• **Recorded information**
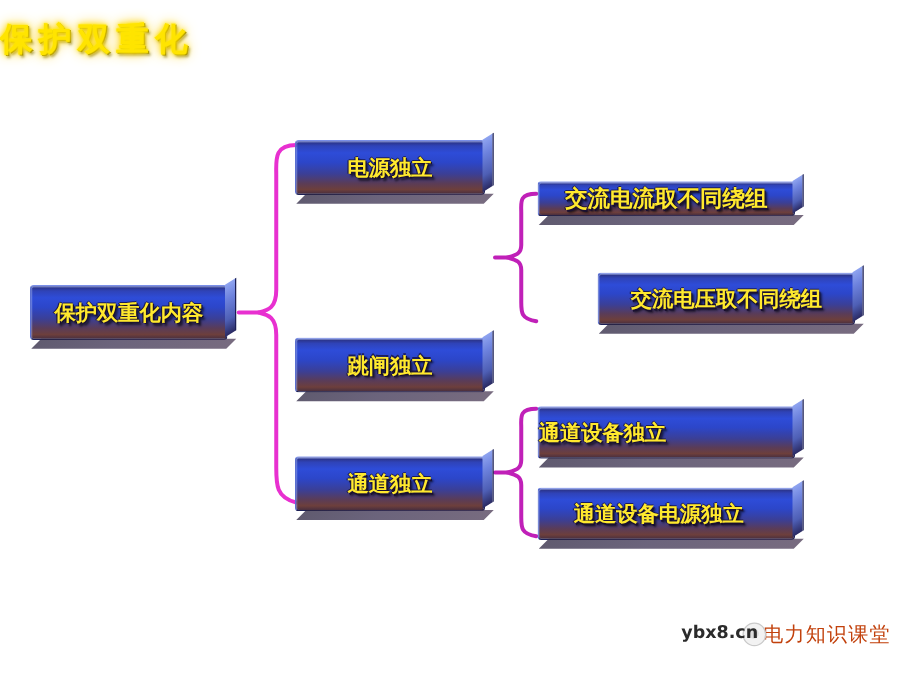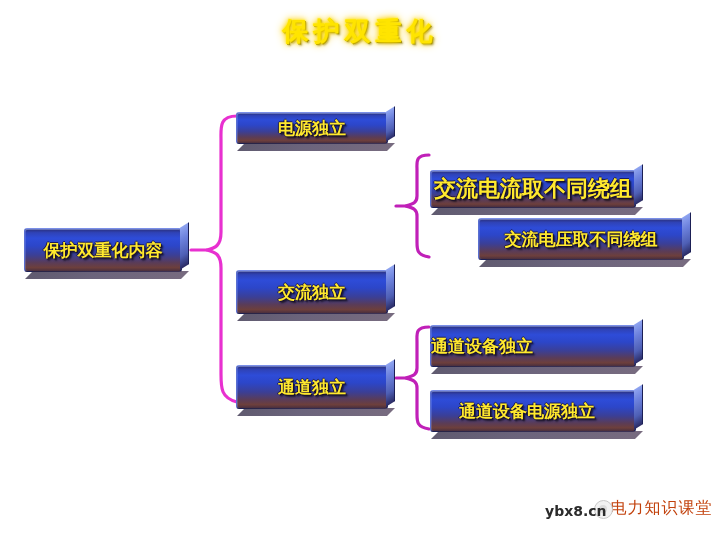"保护双重化" .title { text-align: center -> none }
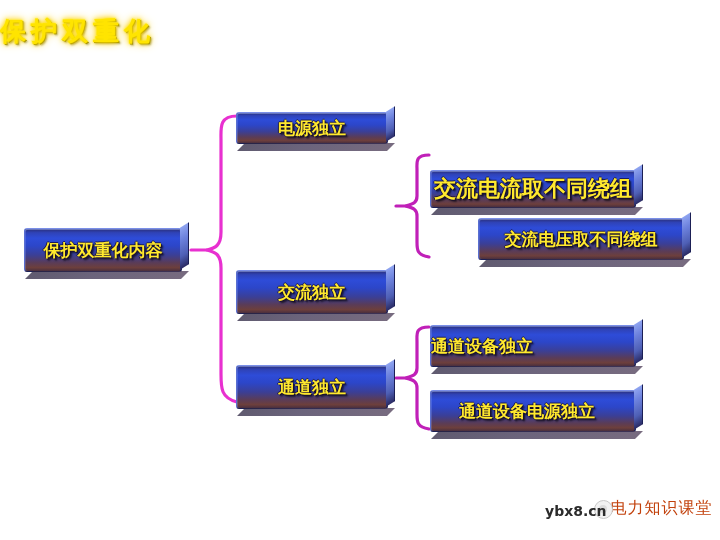"电源独立" div.node { height: 32px -> 44px }
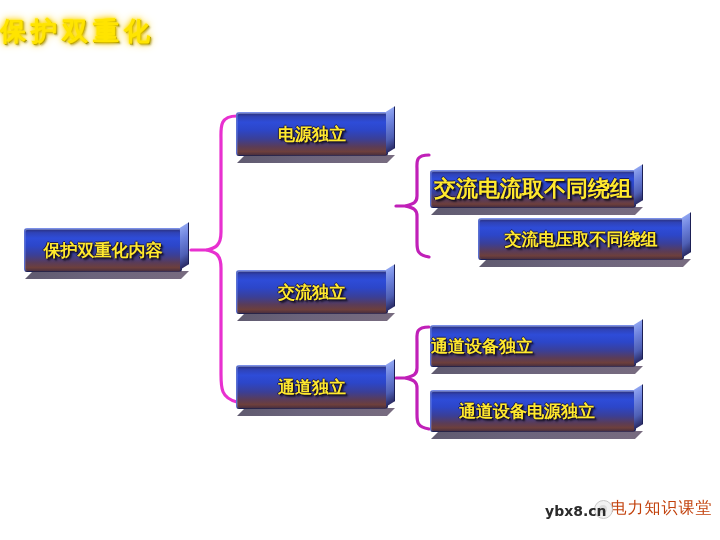"交流电流取不同绕组" div.node { font-size: 22px -> 18px; height: 38px -> 28px; top: 170px -> 145px }
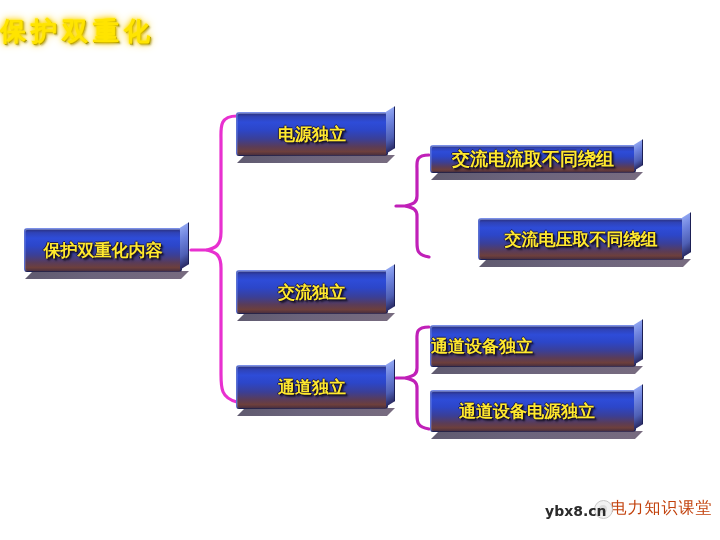"交流独立" span { text: 交流 -> 跳闸 }
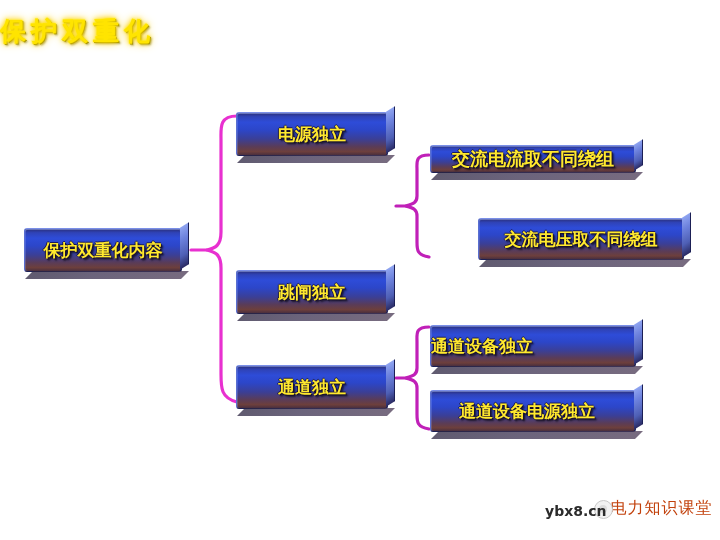"ybx8.cn" .watermark { align-items: flex-end -> flex-start }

• **What the exercise asks**
Set down the records again verbatim, with no pictures.

• **Exercise output**
"保护双重化" .title { text-align: center -> none }
"电源独立" div.node { height: 32px -> 44px }
"交流电流取不同绕组" div.node { font-size: 22px -> 18px; height: 38px -> 28px; top: 170px -> 145px }
"交流独立" span { text: 交流 -> 跳闸 }
"ybx8.cn" .watermark { align-items: flex-end -> flex-start }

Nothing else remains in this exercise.